Assignment: Would you repeat exactly the part of the listing below that runs from the line containing "[556,136,647,149] 15.0-15.1.1 ->" down to the line containing "[497,213,667,227] [103,255,649,272] [103,281,664,298]", inclusive, and nothing else?

Given records:
........

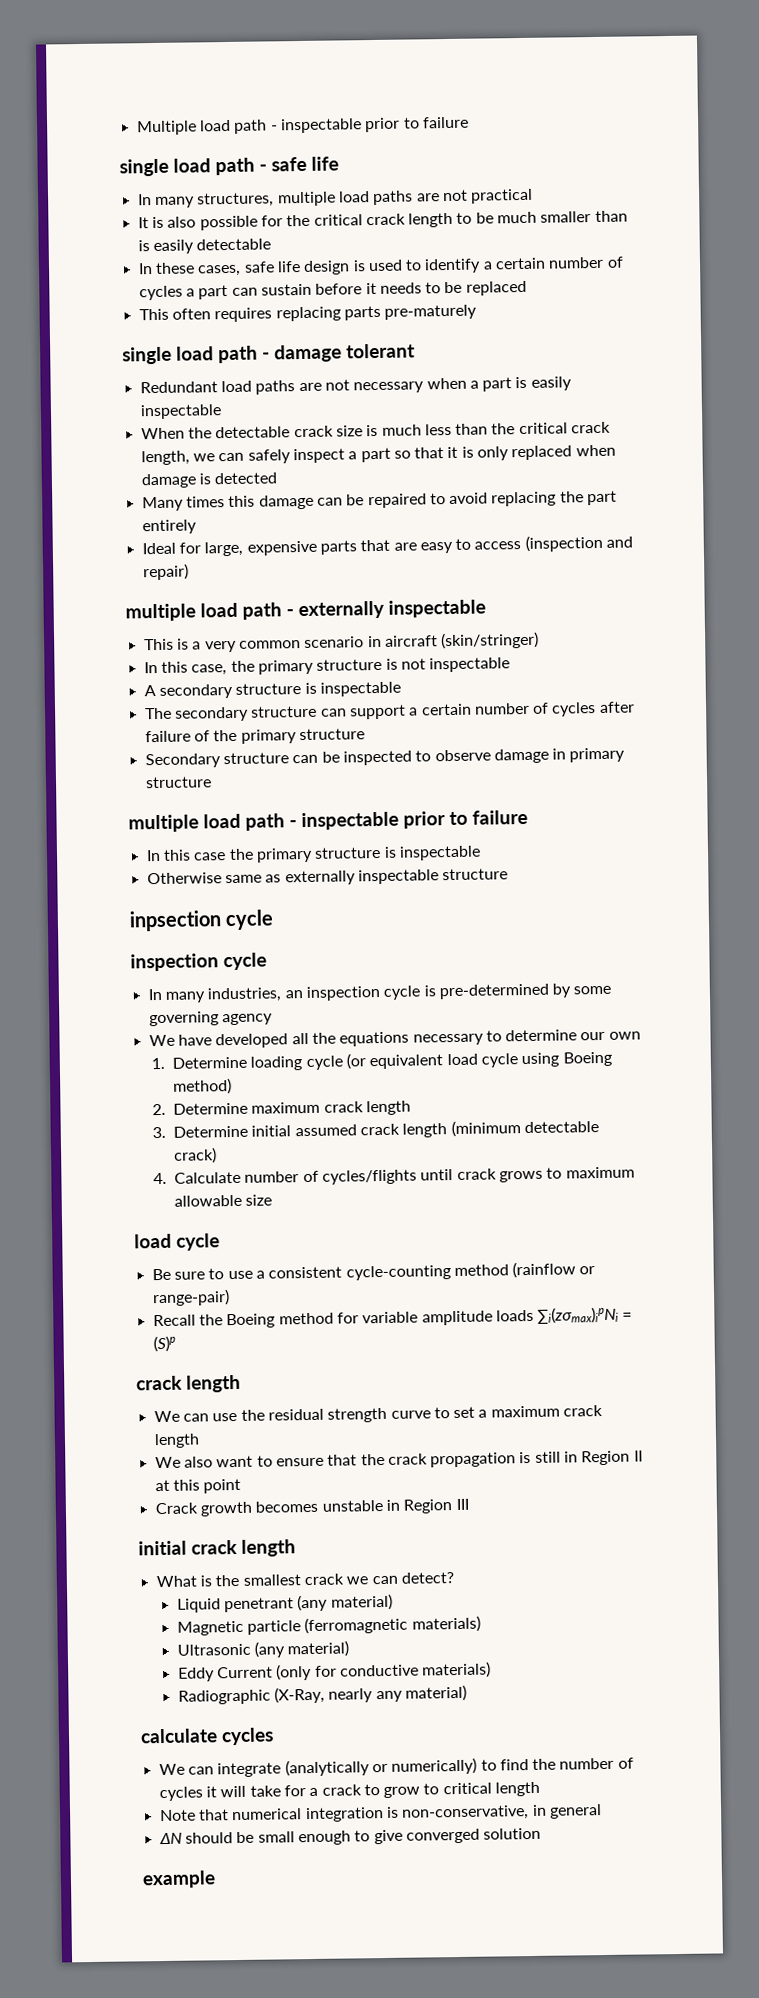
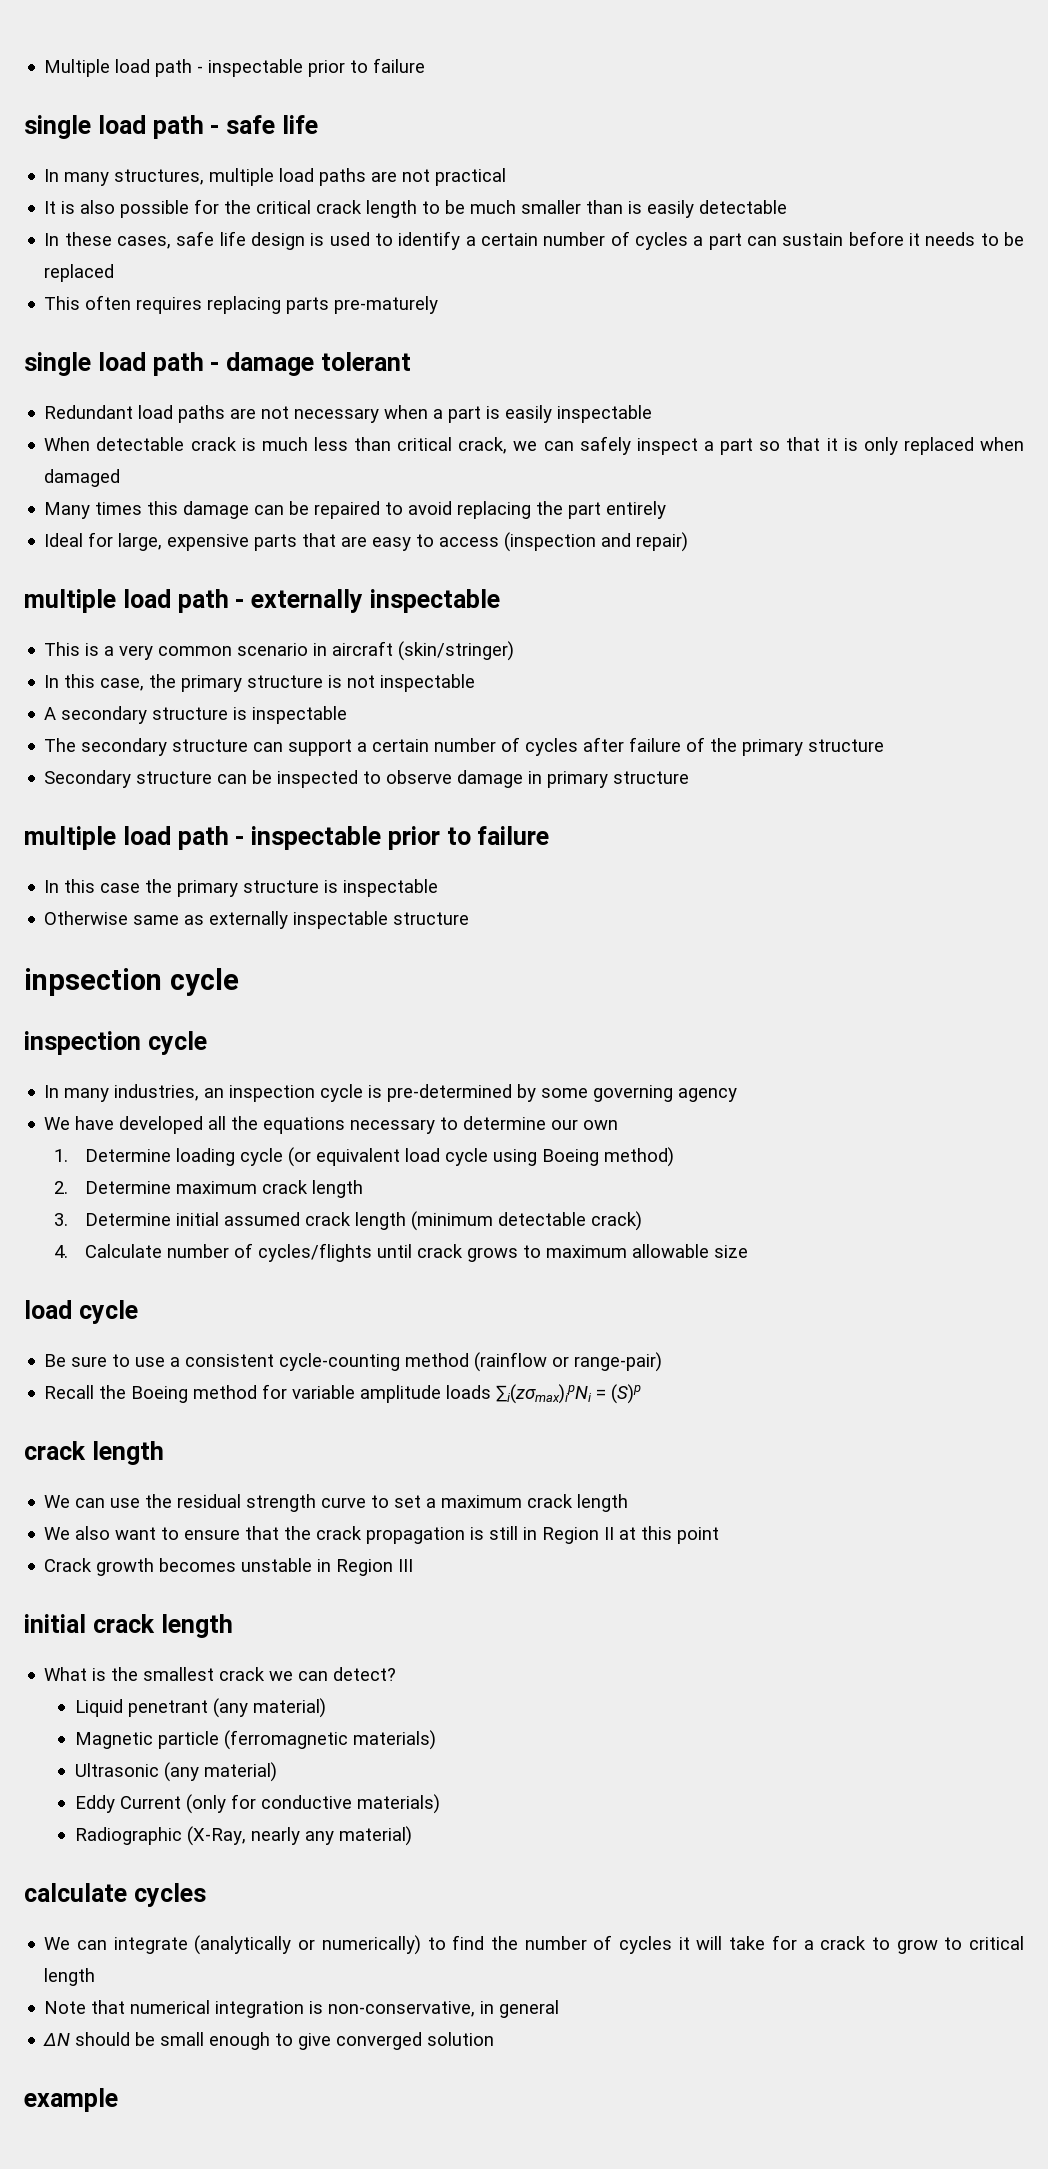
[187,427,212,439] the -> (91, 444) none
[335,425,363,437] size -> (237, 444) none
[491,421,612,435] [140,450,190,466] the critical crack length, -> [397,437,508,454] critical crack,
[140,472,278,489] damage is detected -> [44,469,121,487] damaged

........

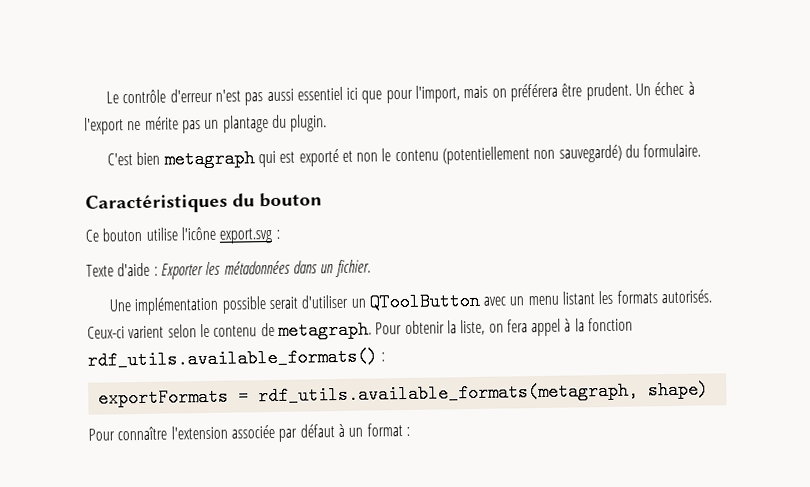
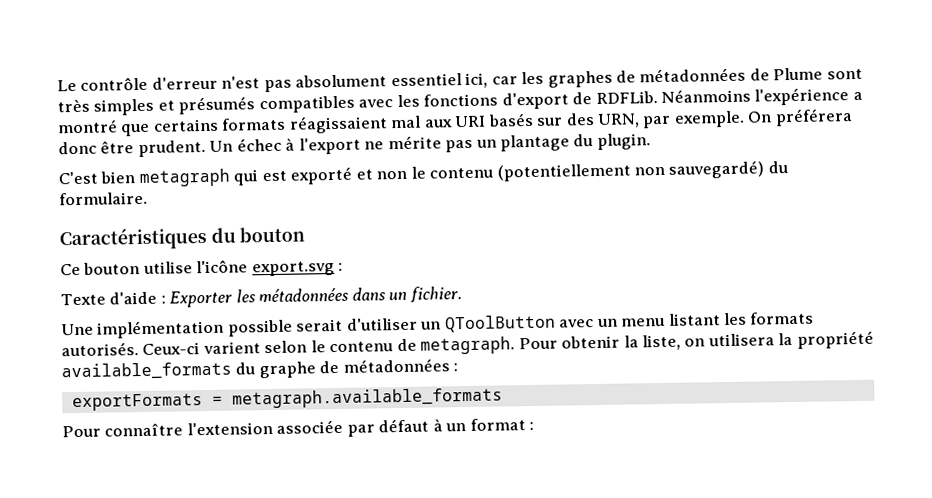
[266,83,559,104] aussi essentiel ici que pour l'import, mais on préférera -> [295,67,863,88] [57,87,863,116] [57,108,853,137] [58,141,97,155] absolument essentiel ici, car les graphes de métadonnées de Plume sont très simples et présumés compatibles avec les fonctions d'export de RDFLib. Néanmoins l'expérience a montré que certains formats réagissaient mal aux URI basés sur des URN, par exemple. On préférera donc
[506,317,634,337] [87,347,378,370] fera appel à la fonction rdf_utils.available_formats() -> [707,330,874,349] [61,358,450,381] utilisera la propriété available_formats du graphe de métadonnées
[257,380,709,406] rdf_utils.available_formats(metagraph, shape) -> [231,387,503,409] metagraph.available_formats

........

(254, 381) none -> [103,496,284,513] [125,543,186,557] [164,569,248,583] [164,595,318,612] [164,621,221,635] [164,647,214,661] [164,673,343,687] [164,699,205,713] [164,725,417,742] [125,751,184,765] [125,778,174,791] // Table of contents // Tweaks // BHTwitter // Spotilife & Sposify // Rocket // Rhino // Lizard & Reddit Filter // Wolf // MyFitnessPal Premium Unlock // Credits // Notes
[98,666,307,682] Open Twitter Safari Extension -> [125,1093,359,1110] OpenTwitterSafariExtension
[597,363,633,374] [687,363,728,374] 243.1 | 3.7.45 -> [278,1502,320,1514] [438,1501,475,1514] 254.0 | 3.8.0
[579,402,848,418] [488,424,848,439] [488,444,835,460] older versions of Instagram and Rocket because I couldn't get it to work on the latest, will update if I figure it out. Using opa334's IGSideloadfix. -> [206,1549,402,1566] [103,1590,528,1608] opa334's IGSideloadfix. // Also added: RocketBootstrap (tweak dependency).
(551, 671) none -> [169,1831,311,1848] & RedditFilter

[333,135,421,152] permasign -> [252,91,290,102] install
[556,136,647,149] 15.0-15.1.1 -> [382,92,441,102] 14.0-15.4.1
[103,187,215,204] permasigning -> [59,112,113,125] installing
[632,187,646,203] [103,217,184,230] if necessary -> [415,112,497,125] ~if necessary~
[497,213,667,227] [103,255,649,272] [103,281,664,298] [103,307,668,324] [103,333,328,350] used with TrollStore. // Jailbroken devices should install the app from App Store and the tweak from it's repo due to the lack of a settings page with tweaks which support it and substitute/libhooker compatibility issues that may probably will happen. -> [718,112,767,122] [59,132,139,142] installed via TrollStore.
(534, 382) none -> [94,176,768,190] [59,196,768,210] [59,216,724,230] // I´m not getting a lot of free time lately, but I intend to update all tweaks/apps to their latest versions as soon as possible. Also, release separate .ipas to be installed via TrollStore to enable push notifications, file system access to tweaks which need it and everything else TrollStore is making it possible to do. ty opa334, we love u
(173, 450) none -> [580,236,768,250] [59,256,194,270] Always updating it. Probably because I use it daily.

........

Answer box:
[556,136,647,149] 15.0-15.1.1 -> [382,92,441,102] 14.0-15.4.1
[103,187,215,204] permasigning -> [59,112,113,125] installing
[632,187,646,203] [103,217,184,230] if necessary -> [415,112,497,125] ~if necessary~
[497,213,667,227] [103,255,649,272] [103,281,664,298] [103,307,668,324] [103,333,328,350] used with TrollStore. // Jailbroken devices should install the app from App Store and the tweak from it's repo due to the lack of a settings page with tweaks which support it and substitute/libhooker compatibility issues that may probably will happen. -> [718,112,767,122] [59,132,139,142] installed via TrollStore.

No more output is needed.